═══ RECORDS PROVIDED ═══

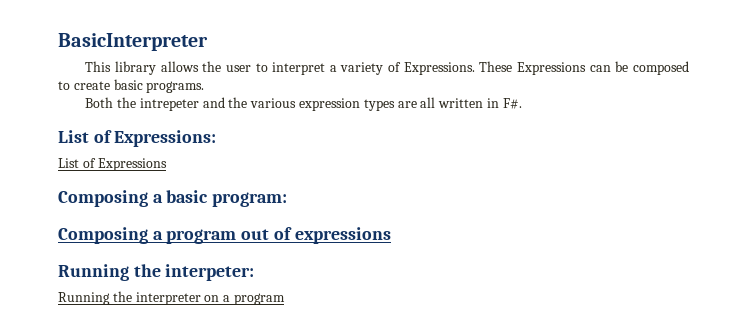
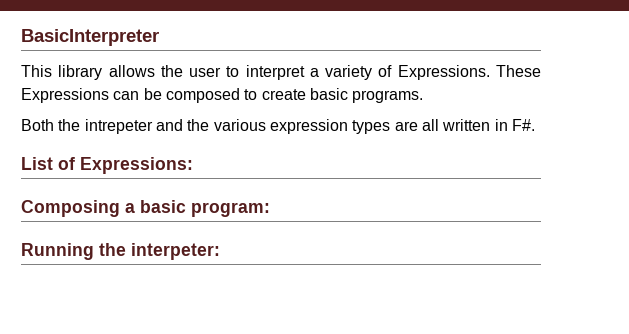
- List of Expressions
- Composing a program out of expressions
  Running the interpeter:
- Running the interpreter on a program

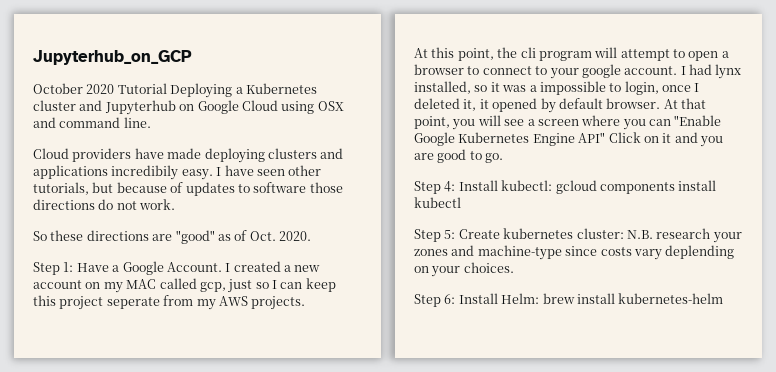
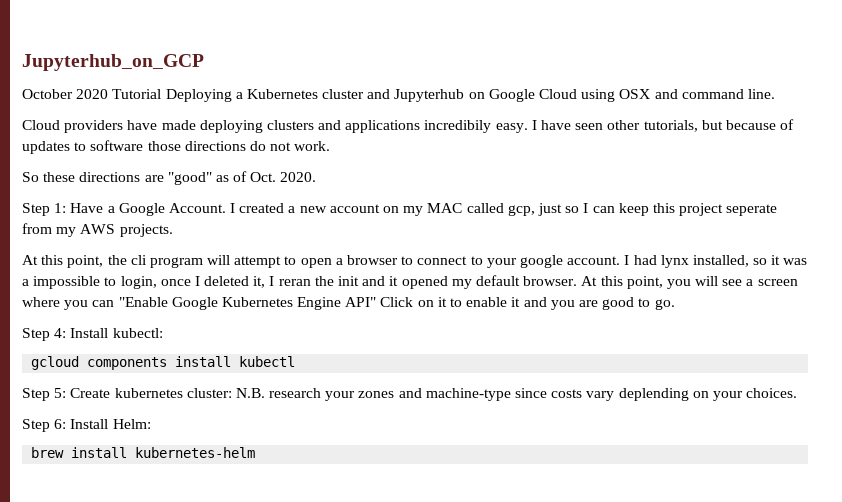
- I had lynx installed, so it was a impossible to login, once I deleted it, it opened by default browser.
+ I had lynx installed, so it was a impossible to login, once I deleted it, I reran the init and it opened my default browser.
- At that point, you will see a screen where you can "Enable Google Kubernetes Engine API" Click on it and you are good to go.
+ At this point, you will see a screen where you can "Enable Google Kubernetes Engine API" Click on it to enable it and you are good to go.
- Step 4: Install kubectl: gcloud components install kubectl
+ Step 4: Install kubectl:
+ gcloud components install kubectl
- Step 6: Install Helm: brew install kubernetes-helm
+ Step 6: Install Helm:
+ brew install kubernetes-helm

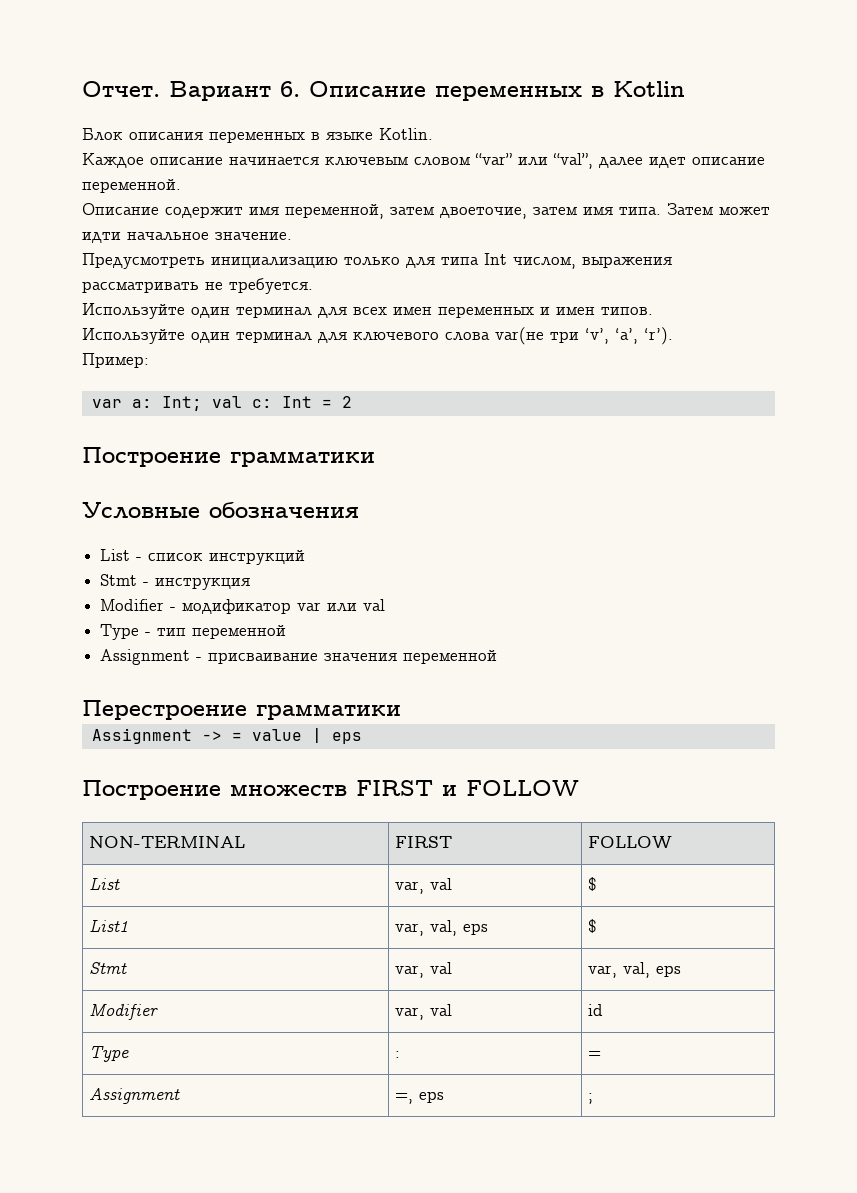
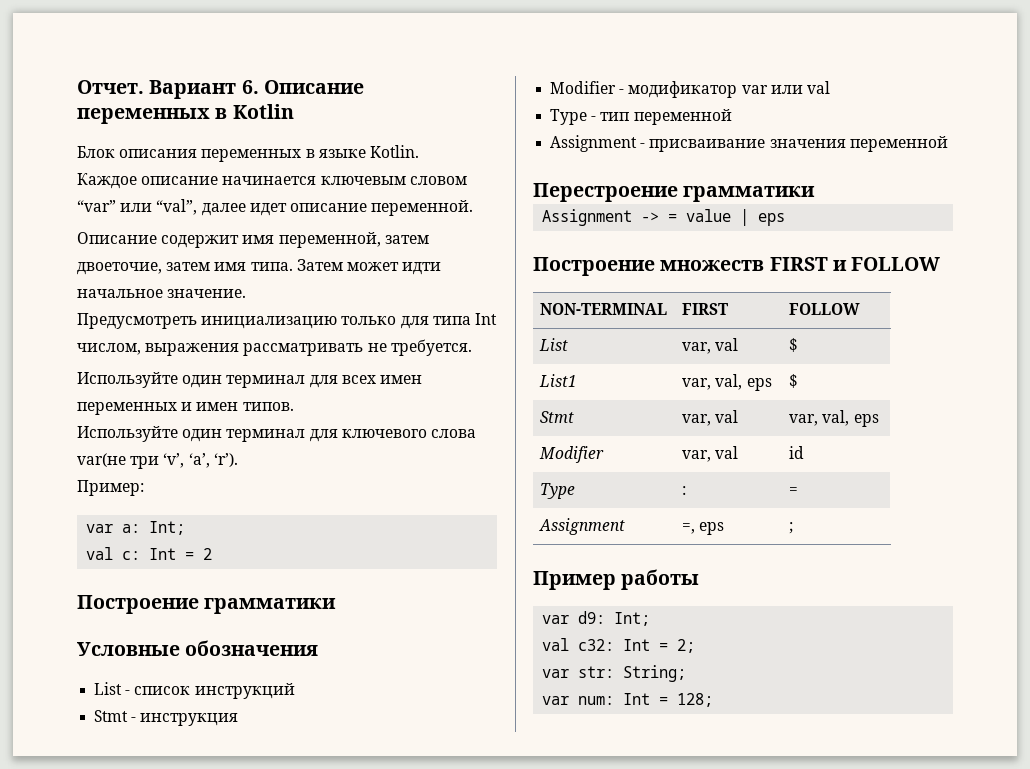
- var a: Int; val c: Int = 2
+ var a: Int;
+ val c: Int = 2
+ Пример работы
+ var d9: Int;
+ val c32: Int = 2;
+ var str: String;
+ var num: Int = 128;

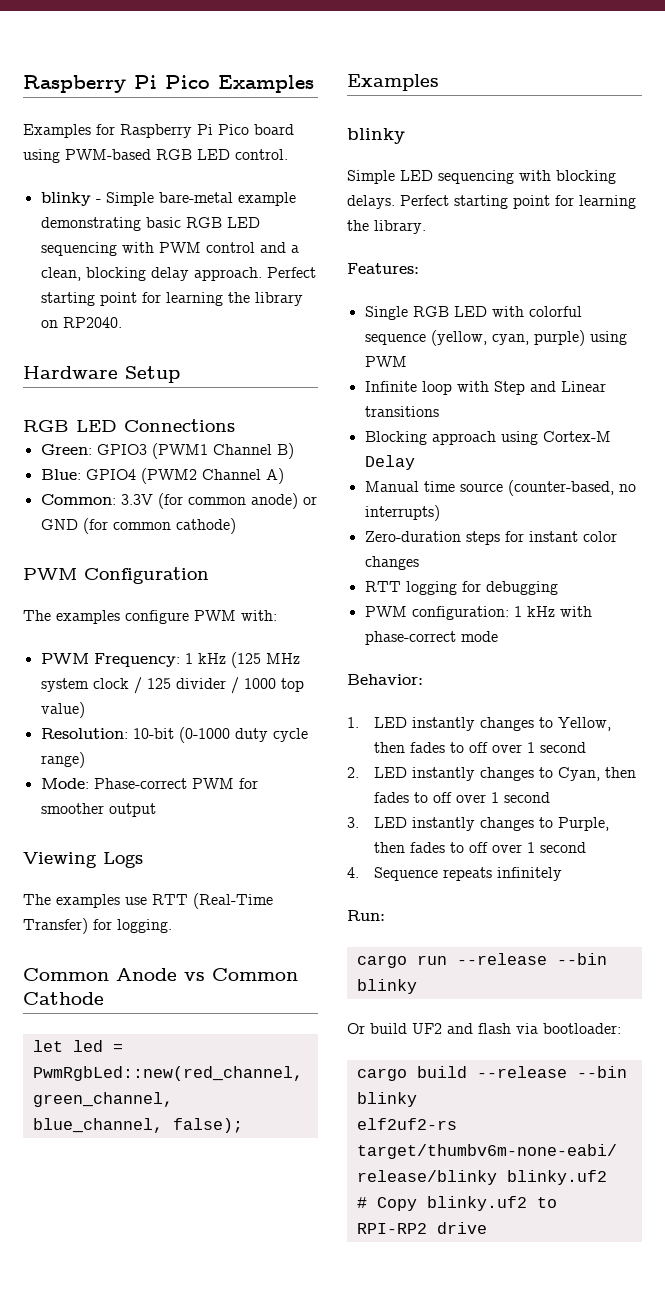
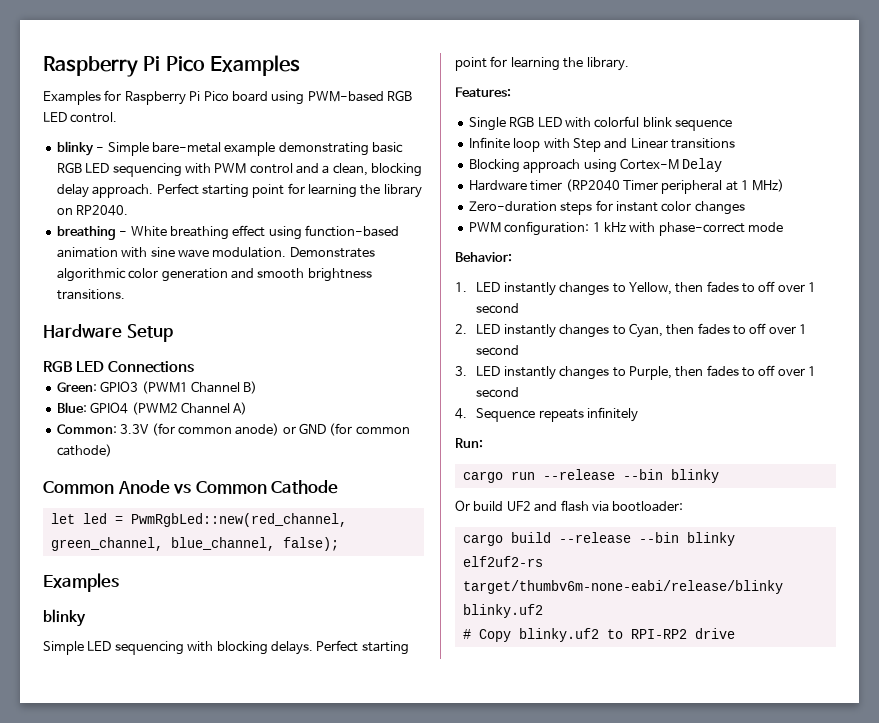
+ breathing - White breathing effect using function-based animation with sine wave modulation. Demonstrates algorithmic color generation and smooth brightness transitions.
- PWM Configuration
- The examples configure PWM with:
- PWM Frequency: 1 kHz (125 MHz system clock / 125 divider / 1000 top value)
- Resolution: 10-bit (0-1000 duty cycle range)
- Mode: Phase-correct PWM for smoother output
- Viewing Logs
- The examples use RTT (Real-Time Transfer) for logging.
- Single RGB LED with colorful sequence (yellow, cyan, purple) using PWM
+ Single RGB LED with colorful blink sequence
- Manual time source (counter-based, no interrupts)
+ Hardware timer (RP2040 Timer peripheral at 1 MHz)
- RTT logging for debugging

═══

## PROBLEM STATEMENT
State the number of lines in the records that hold the string "kubectl", and add nothing.

## SOLUTION TO THIS TASK
3